If you need any more details, give me a shout, and thanks again for any help!


----------



## Masterchiefxx17 (Feb 27, 2010)

I would recommend that you attempt to boot to Windows Startup Repair from the Advance Boot menu to see if you can attempt to repair Windows.


----------



## OldGrayGary (Jun 29, 2006)

Hi all

Probably can't hurt to run the built-in Diagnostics, either: to put your mind at ease. That way you can be more confident that your hard drive & memory, for example, are OK. On most HP laptops with that cpu from 2014, pressing *F2* at power on should bring you to the Diagnostics screens (or to a menu from which you can navigate to the Diagnostics), where you can choose what tests to run. I figure why not run as many as you can, as thoroughly as possible.

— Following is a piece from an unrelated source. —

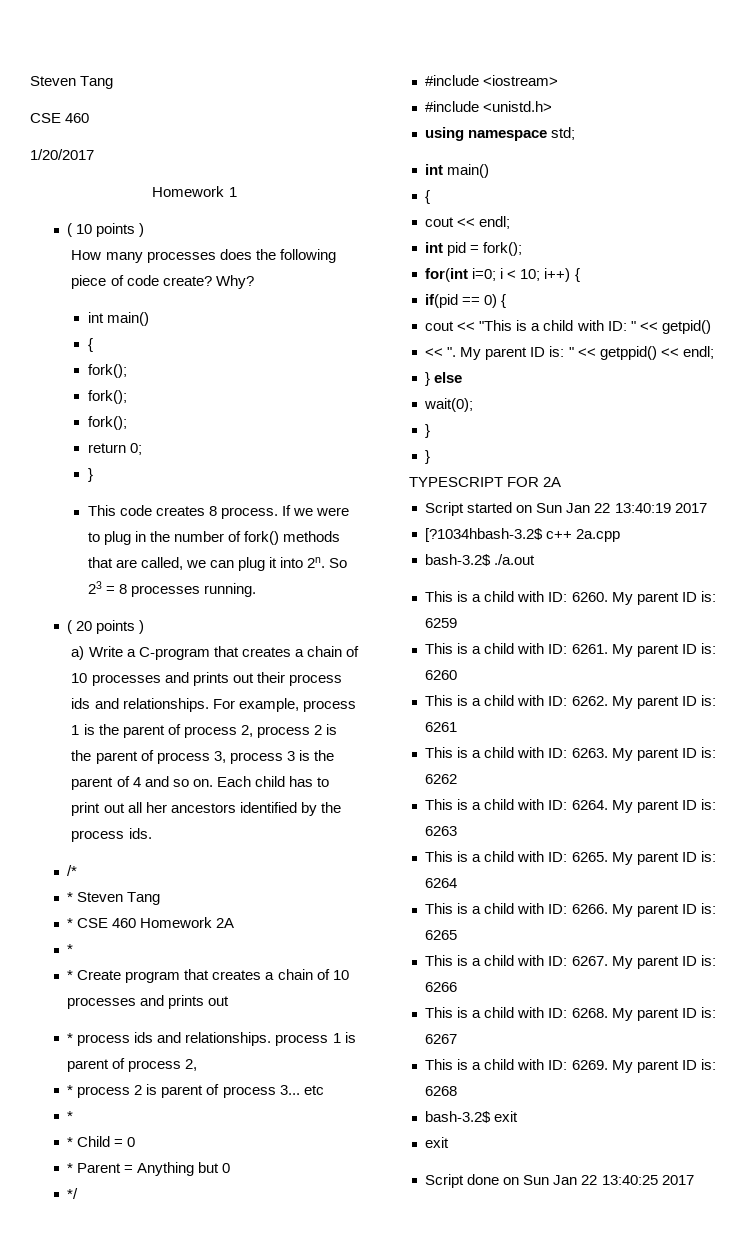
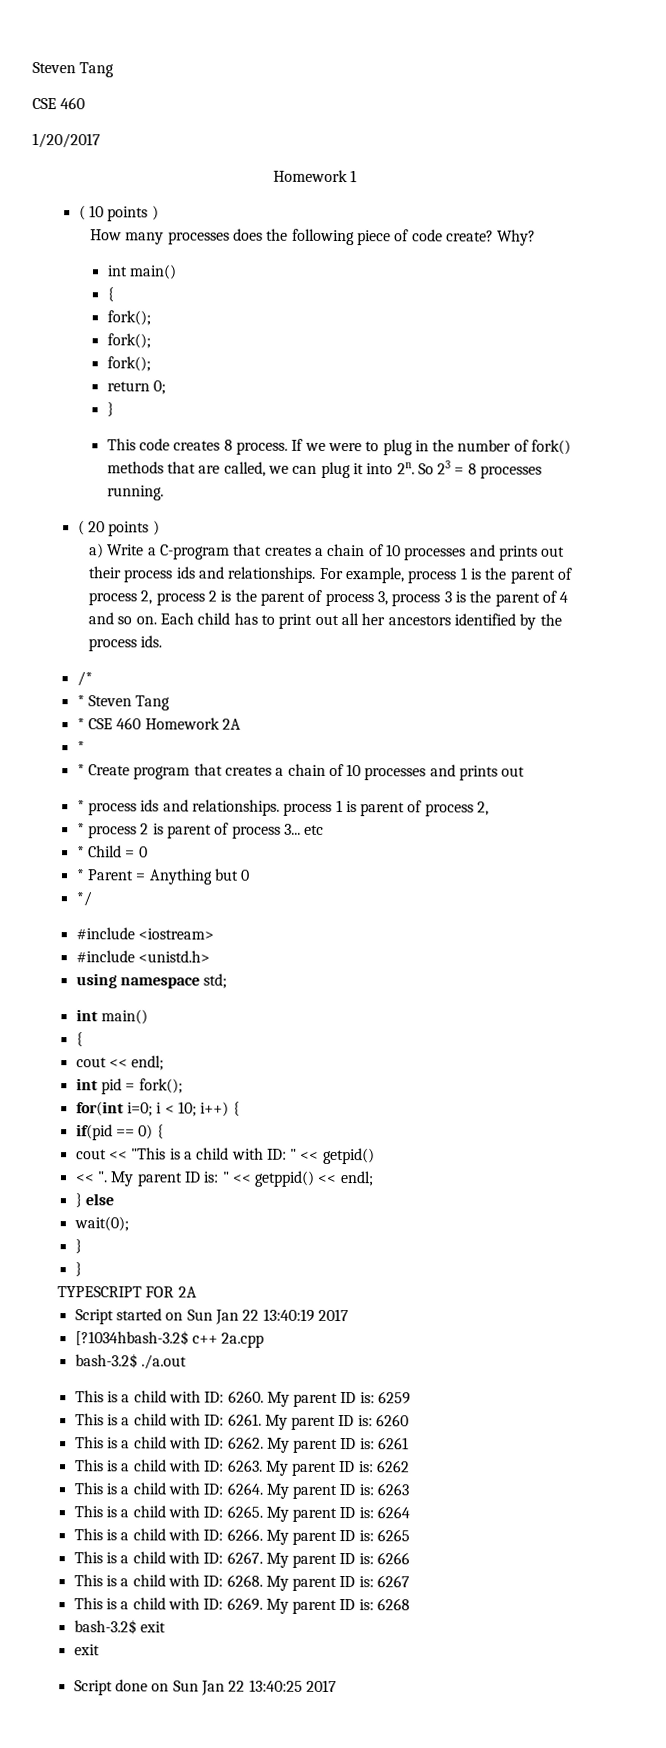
  * process 2 is parent of process 3... etc
- *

Why not?

... And, if you aren't sure how to get to the *Startup Repair* that Masterchief mentions, here's how:
1) Click on the *Windows Start Menu icon*
2) Select *Settings*
3) Select *Update & Security*
4) Select *Recovery* 
5) Select *Advanced Startup*
6) Select *Restart Now* (don't worry, it doesn't restart yet...)
7) .... you'll see a "*Please wait* ..." screen for a moment ....
8) From the *Choose an Option* screen, select *Troubleshoot*
9) Select *Advanced Options*
10) Select *Startup Repair*

If the Startup Repair doesn't seem to quite fix things, you can also try *scanning for corrupt system files*:
1) *Right-click* the *Windows Start Menu icon*
2) Select *Command Prompt (Admin)*
3) (answer* YES* to the prompt to allow)
4) In the C:\Windows\System32> prompt, type *sfc /scannow * 
5) Press* Enter*
6) You should see the message "Beginning system scan. This process will take some time" ... and you'll see the percentage of verified files increment, until it is done. It will report how it did. Let us know if it reports that it found but could not fix some files.

Should the scan find but not be able to fix system files, you can try to fix that by using a method tool called DISM for short. If your Internet service is fairly steady, you can try the online version of this method. The DISM tool can take anywhere from fifteen minutes to an hour or two, depending on the amount of files it has to fix: try to be patient, and don't worry if the "percent complete" stays for a long while at any given percentage ... that's normal. Here's* how to use the DISM tool*:
1) *Right-click* the *Windows Start Menu icon*
2) Select *Command Prompt (Admin)*
3) (answer *YES* to the prompt to allow)
4) In the C:\Windows\System32> prompt, type *Dism /Online /Cleanup-Image /RestoreHealth*
5) And press *Enter*.

It also can't hurt to have a look in your *Event Viewer error logs*. Here's how:
1) *Right-click* the *Windows 10 Start menu icon*
2) Select* Event Viewer*
3) (Make sure that the topmost "*Event Viewer (Local)*" is *highlighted* in the left-hand pane ... if not, click on it to highlight it)
4) Click on the up-arrows on the right-hand side of their frames to *collapse* the "*Recently View Nodes*" and "*Log Summary*" windows. This will give you more room to view events in the "Summary of Administrative Events" window.
5) In the *Summary of Administrative Events* window, click on the plus (+) sign in front of the *Critical* and *Error* categories to expand their lists. To view all the instances of any listed Critical event or Error event, double-click on that event.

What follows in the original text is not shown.